Windows Cluster Fails on Tools Upgrade

AdamW201110141 · ‎04-18-2011

Hey there,

Very odd situation. We needed to upgrade the tools and apply a security patch on one of our Windows 2008 Clusters. Both nodes are virtualized. We moved all the cluster resources to one node. On the inactive node we installed the security patch, rebooted. No issue. All services for the cluster remained available.

We then installed updated Vmware Tools on the same inactive node and rebooted. The Windows Cluster resource went offline as the passive node rebooted. Event logs show loss of connectivity to the Quorum but nothing else. Once the inactive node came back online, the cluster was fine.

Moved everything from the active node to the inactive node and repeated the process. Same result.

I'm kind of at a loss. How can a tools upgrade on a passive node cause the entire windows cluster to fail?

Any ideas would be most helpful.

Thanks,

-Adam

AndreTheGiant · ‎04-18-2011

VMware Tools upgrade was from a previous release (for example 4.0 to 4.1)?

Sure that the problem was in quorum? or maybe in hearbeat? (do you use two different network to test heartbeat?).

Andre

Andrew | http://about.me/amauro | http://vinfrastructure.it/ | @Andrea_Mauro

AdamW201110141 · ‎04-18-2011

The tools were pretty old. From the 3.5 installs we had here. Upgrade was from that to 4.1.

From the logs, it appears that the cluster resources never fully got moved from node01 to node 02 or at least node 01 thought it was still the owner when it came back up. The last event log show a duplicate IP on the network. I know there's quite a few, but I posted the logs below in sequence if you'd like to see them.

We are using a heartbeat network.

-----------------------------------------------------------------------

Event ID: 1129 Source: FailoverClustering Node: ClusterNode02
Cluster network 'Cluster Network 1' is partitioned. Some attached failover cluster nodes cannot communicate with each other over the network. The failover cluster was not able to determine the location of the failure. Run the Validate a Configuration wizard to check your network configuration. If the condition persists, check for hardware or software errors related to the network adapter. Also check for failures in any other network components to which the node is connected such as hubs, switches, or bridges.
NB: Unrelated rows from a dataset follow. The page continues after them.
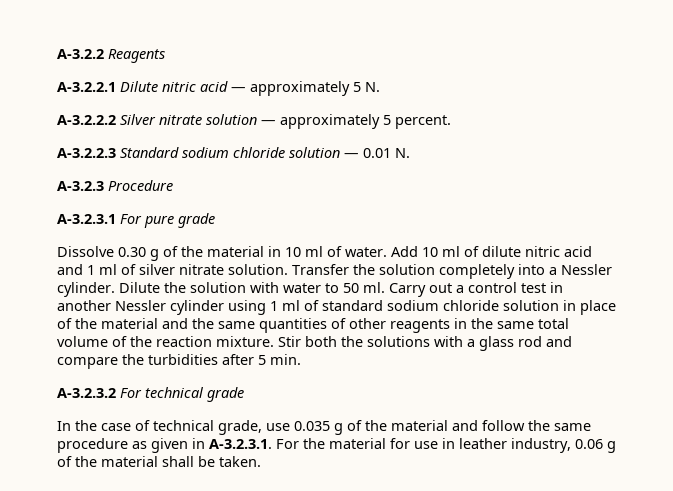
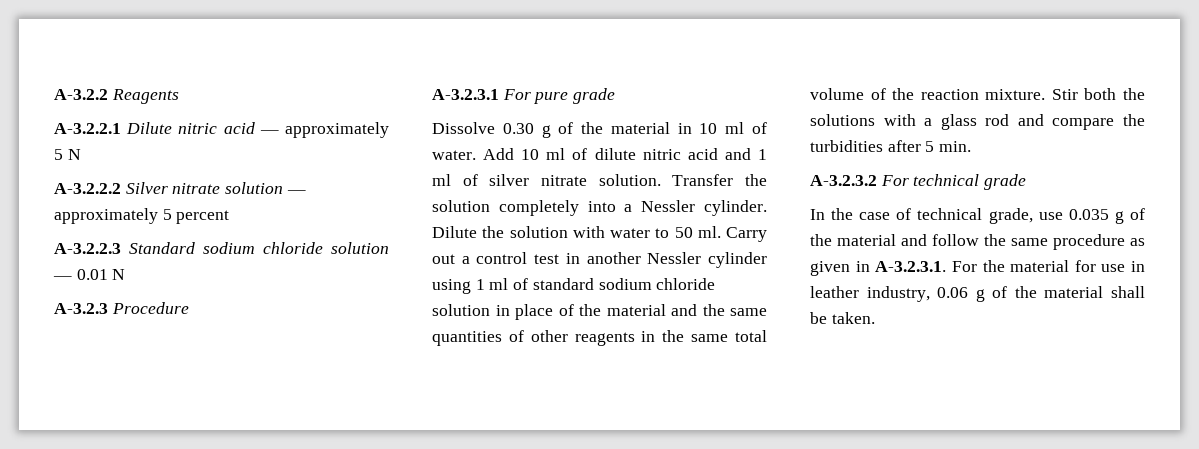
- A-3.2.2.1 Dilute nitric acid — approximately 5 N.
+ A-3.2.2.1 Dilute nitric acid — approximately 5 N
- A-3.2.2.2 Silver nitrate solution — approximately 5 percent.
+ A-3.2.2.2 Silver nitrate solution — approximately 5 percent
- A-3.2.2.3 Standard sodium chloride solution — 0.01 N.
+ A-3.2.2.3 Standard sodium chloride solution — 0.01 N

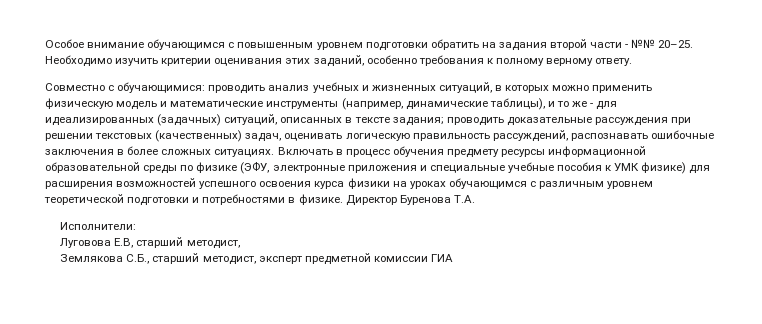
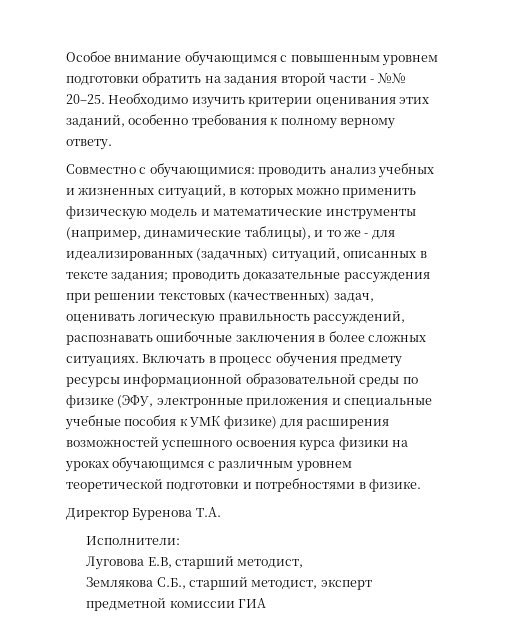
- Включать в процесс обучения предмету ресурсы информационной образовательной среды по физике (ЭФУ, электронные приложения и специальные учебные пособия к УМК физике) для расширения возможностей успешного освоения курса физики на уроках обучающимся с различным уровнем теоретической подготовки и потребностями в физике. Директор Буренова Т.А.
+ Включать в процесс обучения предмету ресурсы информационной образовательной среды по физике (ЭФУ, электронные приложения и специальные учебные пособия к УМК физике) для расширения возможностей успешного освоения курса физики на уроках обучающимся с различным уровнем теоретической подготовки и потребностями в физике.
+ Директор Буренова Т.А.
-----------------------------------------------------------------------

Event ID: 1126 Source: FailoverClustering Node: ClusterNode02
Cluster network interface 'ClusterNode 02 - Local Area Connection' for cluster node 'ClusterNode 02' on network 'Cluster Network 1' is unreachable by at least one other cluster node attached to the network. The failover cluster was not able to determine the location of the failure. Run the Validate a Configuration wizard to check your network configuration. If the condition persists, check for hardware or software errors related to the network adapter. Also check for failures in any other network components to which the node is connected such as hubs, switches, or bridges.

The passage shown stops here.